▸ Source records:

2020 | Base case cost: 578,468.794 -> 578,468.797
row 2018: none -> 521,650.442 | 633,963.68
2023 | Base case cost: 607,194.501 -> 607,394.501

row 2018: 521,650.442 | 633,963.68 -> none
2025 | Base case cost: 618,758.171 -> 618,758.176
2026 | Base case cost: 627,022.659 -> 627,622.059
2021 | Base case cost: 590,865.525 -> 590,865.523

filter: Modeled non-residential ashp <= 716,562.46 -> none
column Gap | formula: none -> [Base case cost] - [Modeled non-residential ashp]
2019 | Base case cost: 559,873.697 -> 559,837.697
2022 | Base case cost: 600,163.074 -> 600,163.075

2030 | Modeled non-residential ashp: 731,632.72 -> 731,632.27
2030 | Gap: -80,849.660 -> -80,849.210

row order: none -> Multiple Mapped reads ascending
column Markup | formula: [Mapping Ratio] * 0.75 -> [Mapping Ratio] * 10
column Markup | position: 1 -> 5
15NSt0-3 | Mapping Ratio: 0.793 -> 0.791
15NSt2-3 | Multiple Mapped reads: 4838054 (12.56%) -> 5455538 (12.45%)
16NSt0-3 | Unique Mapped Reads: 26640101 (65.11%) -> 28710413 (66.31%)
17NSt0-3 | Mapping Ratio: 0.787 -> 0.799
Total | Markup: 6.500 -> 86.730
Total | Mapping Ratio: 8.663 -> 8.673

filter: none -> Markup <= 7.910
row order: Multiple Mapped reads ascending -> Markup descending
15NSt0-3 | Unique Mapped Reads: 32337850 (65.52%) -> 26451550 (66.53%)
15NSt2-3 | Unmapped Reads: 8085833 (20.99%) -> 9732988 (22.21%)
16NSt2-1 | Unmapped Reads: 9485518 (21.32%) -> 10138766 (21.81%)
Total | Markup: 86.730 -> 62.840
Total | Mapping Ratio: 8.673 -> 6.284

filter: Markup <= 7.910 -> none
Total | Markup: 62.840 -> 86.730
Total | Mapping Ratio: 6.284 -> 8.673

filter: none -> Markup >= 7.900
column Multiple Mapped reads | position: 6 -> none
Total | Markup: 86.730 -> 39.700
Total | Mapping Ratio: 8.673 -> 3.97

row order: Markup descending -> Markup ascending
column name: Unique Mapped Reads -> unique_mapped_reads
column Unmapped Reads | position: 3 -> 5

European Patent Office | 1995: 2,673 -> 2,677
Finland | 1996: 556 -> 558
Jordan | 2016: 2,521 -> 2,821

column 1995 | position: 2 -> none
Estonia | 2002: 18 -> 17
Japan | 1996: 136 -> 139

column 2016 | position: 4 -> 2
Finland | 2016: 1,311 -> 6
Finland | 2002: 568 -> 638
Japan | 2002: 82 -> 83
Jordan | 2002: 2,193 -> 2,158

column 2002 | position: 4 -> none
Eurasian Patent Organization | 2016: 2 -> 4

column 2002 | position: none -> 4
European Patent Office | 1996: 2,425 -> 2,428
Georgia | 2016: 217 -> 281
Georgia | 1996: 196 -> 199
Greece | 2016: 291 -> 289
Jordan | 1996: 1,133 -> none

▸ The problem: Going down the listing above, begin printing at the line with "Total | Markup: 86.730 -> 39.700" and finish with the line with "Estonia | 2002: 18 -> 17", exactly as they appear.

▸ Your solution:
Total | Markup: 86.730 -> 39.700
Total | Mapping Ratio: 8.673 -> 3.97

row order: Markup descending -> Markup ascending
column name: Unique Mapped Reads -> unique_mapped_reads
column Unmapped Reads | position: 3 -> 5

European Patent Office | 1995: 2,673 -> 2,677
Finland | 1996: 556 -> 558
Jordan | 2016: 2,521 -> 2,821

column 1995 | position: 2 -> none
Estonia | 2002: 18 -> 17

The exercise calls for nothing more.